After you configure data sources, network environments, and resource groups, you can
create and run a batch synchronization solution to synchronize all data in a database.
This topic describes how to create a batch synchronization solution to synchronize
data in some or all tables in a database to Elasticsearch. This topic also describes
how to view the statuses of the nodes generated by the batch synchronization solution.
Prerequisites
Before you create a data synchronization solution, make sure that the following operations
are performed:
Background information
In most cases, the real-time data of enterprises are stored in big data engines, and
a large volume of non-structured log data may be generated for the real-time data.

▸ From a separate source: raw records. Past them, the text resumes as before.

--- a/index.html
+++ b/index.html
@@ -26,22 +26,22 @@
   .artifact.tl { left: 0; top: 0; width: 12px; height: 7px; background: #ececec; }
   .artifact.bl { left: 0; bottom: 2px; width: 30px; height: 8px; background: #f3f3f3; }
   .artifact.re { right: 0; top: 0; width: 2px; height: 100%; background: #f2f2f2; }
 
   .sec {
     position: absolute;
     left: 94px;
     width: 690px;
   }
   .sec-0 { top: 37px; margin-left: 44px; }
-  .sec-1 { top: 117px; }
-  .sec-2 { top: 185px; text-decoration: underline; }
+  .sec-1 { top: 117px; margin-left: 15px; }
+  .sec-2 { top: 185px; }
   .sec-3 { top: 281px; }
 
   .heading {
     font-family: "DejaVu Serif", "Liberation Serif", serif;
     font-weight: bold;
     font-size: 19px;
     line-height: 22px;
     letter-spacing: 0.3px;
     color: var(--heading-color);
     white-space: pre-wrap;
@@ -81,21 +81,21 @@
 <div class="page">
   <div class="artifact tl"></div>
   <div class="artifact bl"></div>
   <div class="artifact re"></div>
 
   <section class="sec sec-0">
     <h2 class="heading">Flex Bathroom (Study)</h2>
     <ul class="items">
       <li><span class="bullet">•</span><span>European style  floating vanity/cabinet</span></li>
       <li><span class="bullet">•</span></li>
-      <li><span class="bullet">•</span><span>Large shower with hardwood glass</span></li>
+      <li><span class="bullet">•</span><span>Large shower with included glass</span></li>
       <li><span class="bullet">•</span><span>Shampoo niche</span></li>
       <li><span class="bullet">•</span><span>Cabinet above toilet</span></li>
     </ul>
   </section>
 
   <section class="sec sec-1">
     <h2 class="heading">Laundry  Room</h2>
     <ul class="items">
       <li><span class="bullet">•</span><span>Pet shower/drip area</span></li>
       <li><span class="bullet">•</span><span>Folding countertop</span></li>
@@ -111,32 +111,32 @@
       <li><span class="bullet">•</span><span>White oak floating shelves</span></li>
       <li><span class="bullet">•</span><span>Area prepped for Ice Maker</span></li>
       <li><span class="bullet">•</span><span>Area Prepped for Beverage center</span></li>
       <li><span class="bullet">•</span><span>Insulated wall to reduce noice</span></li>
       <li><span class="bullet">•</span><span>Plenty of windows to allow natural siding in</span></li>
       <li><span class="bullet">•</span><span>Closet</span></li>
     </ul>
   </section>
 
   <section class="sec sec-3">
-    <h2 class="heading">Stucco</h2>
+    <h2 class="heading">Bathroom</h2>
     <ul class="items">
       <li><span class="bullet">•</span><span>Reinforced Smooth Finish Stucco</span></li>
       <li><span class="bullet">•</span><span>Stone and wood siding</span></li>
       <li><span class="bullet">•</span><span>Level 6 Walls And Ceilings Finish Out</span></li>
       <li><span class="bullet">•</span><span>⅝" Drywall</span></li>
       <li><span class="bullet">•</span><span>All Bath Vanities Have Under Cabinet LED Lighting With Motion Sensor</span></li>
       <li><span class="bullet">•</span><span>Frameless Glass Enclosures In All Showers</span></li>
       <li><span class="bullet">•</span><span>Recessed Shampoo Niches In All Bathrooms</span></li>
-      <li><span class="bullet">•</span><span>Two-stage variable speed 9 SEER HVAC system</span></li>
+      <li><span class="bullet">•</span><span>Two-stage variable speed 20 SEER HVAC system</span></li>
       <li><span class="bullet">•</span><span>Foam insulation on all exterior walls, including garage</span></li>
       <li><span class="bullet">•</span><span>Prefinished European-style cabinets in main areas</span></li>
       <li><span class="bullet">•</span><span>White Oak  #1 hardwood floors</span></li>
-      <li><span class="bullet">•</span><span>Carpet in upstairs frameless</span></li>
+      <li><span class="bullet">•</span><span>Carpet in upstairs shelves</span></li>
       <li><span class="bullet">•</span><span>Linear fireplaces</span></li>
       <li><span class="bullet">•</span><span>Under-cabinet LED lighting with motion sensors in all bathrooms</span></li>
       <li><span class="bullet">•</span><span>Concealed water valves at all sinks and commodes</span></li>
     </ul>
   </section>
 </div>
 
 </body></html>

You can use the hot-warm architecture that is provided by Elasticsearch in a fully
managed manner to store the log data and offline data of enterprises. DataWorks provides
batch synchronization solutions that can be used to synchronize all data in a database
to Elasticsearch based on the architecture. You can view the details of the solution
and the statuses of the nodes generated by the solution. This makes automated operations
and maintenance (O&M) and management more efficient.

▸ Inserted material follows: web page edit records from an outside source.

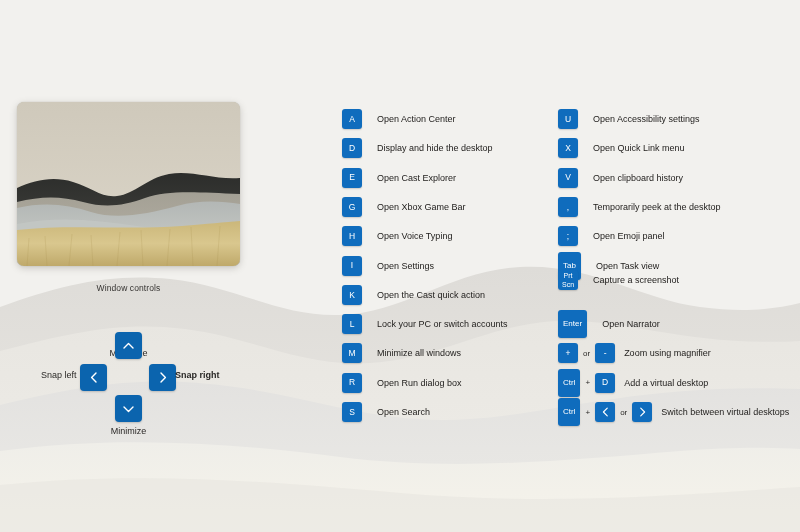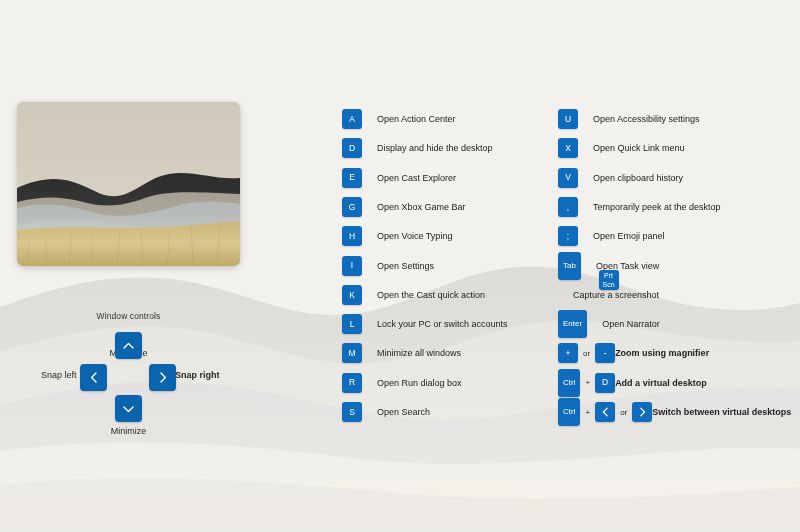--- a/index.html
+++ b/index.html
@@ -23,21 +23,21 @@
     border-radius:7px;overflow:hidden;
     box-shadow:0 2px 7px rgba(90,85,75,.28), 0 0 1px rgba(90,85,75,.35);
     background:#cdc7b9;
   }
   #thumb-card svg{display:block;width:223px;height:164px;}
 
   
   #window-controls{position:absolute;left:0;top:283px;width:257px;height:155px;}
   .wc-title{
     position:absolute;left:0;top:0;width:257px;text-align:center;
-    font-size:8.5px;color:#363432;letter-spacing:.1px;margin-top:28px;
+    font-size:8.5px;color:#363432;letter-spacing:.1px;
   }
   .wc-label{
     position:absolute;font-size:9px;color:#2a2826;white-space:nowrap;
   }
   #wc-maximize-label{left:0;top:36px;width:257px;text-align:center;margin-top:29px;}
   #wc-minimize-label{left:0;top:143px;width:257px;text-align:center;}
   #wc-snapleft-label{left:41px;top:370px;}
   #wc-snapright-label{left:175px;top:370px;font-weight:bold;}
   .wc-key{
     position:absolute;width:27px;height:27px;border-radius:4px;
@@ -73,21 +73,21 @@
   .keycap.wide{padding:14px 5px;font-size:8px;}
   .keycap svg{display:block;}
   .joiner{
     flex:0 0 auto;color:#2a2826;font-size:8px;
     padding:0 5px;white-space:nowrap;
   }
   .desc{
     flex:0 0 auto;color:#242220;font-size:9px;white-space:nowrap;
     padding-left:15px;
   }
-  .desc.tight{padding-left:0;font-weight:bold;}
+  .desc.tight{padding-left:9px;}
 </style>
 </head>
 <body>
 
 <div id="stage">
 
   <div class="bg-layer" id="bg-sky"></div>
   <div class="bg-layer" id="bg-hills">
     <svg viewBox="0 0 800 277" preserveAspectRatio="none" xmlns="http://www.w3.org/2000/svg">
       <defs>
@@ -257,21 +257,21 @@
         <span class="desc">Temporarily peek at the desktop</span>
       </div>
       <div class="row" style="top: 226.2px;">
         <span class="keycap sq">;</span>
         <span class="desc">Open Emoji panel</span>
       </div>
       <div class="row" style="top: 255.5px;">
         <span class="keycap wide">Tab</span>
         <span class="desc">Open Task view</span>
       </div>
-      <div class="row" style="top: 270px; flex-direction: column;">
+      <div class="row" style="top: 270px;">
         <span class="keycap sq two-line">
           <span>Prt</span>
           <span>Scn</span>
         </span>
         <span class="desc">Capture a screenshot</span>
       </div>
       <div class="row" style="top: 314.1px;">
         <span class="keycap wide">Enter</span>
         <span class="desc">Open Narrator</span>
       </div>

You can use a batch synchronization solution to synchronize the full or incremental
data in your business database to Elasticsearch. Then, the data can be searched, analyzed,
and developed in Elasticsearch. A batch synchronization solution used to synchronize
all data in a database has the following benefits:
- Synchronizes the full data of a database.
You do not need to create multiple batch data synchronization nodes to synchronize
source tables one by one. You can directly create a batch synchronization solution
to synchronize some or all of the tables in a database at a time.
- Supports various data synchronization methods.
You can use one of the following methods to synchronize data: full data synchronization,
incremental data synchronization, and a combination of full and incremental data synchronization.
In addition, you can configure properties for your batch synchronization solution.
- Requires only simple configurations.
You do not need to perform complex operations, such as creating synchronization nodes,
databases, and tables, configuring dependencies for nodes, and configure mappings
between sources and destinations. Instead, you need only to configure a batch synchronization
solution in a configuration wizard.
- Reduces costs and improves O&M efficiency.
Limits
- You can use a batch synchronization solution to synchronize all data only in a MySQL,
SQL Server, or PolarDB database to Elasticsearch.
- A batch synchronization solution used to synchronize all data in a database can be
run only on resources in exclusive resource groups for Data Integration.
Create a batch synchronization solution to synchronize all data in a database
- Go to the Data Integration page and choose to go to the Task list page.
- On the Task list page, click New task in the upper-right corner.
- In the New synchronization solution dialog box, click One-click batch synchronization to Elasticsearch.
- In the Set synchronization sources and rules step, configure basic information such
as the solution name for the data synchronization solution.
In the
Basic configuration section, configure the parameters.

Parameter |
Description |
Scheme name |
The name of the data synchronization solution. The name can be a maximum of 50 characters
in length.
|
Description |
The description of the data synchronization solution. The description can be a maximum
of 50 characters in length.
|
Destination task storage location |
The Automatically establish workflow check box is selected by default. This indicates
that DataWorks automatically creates a workflow named in the format of clone_database_Source data source name+to+Destination data source name in the Data Integration directory. All synchronization nodes generated by the data synchronization solution
are placed in the directory of this workflow.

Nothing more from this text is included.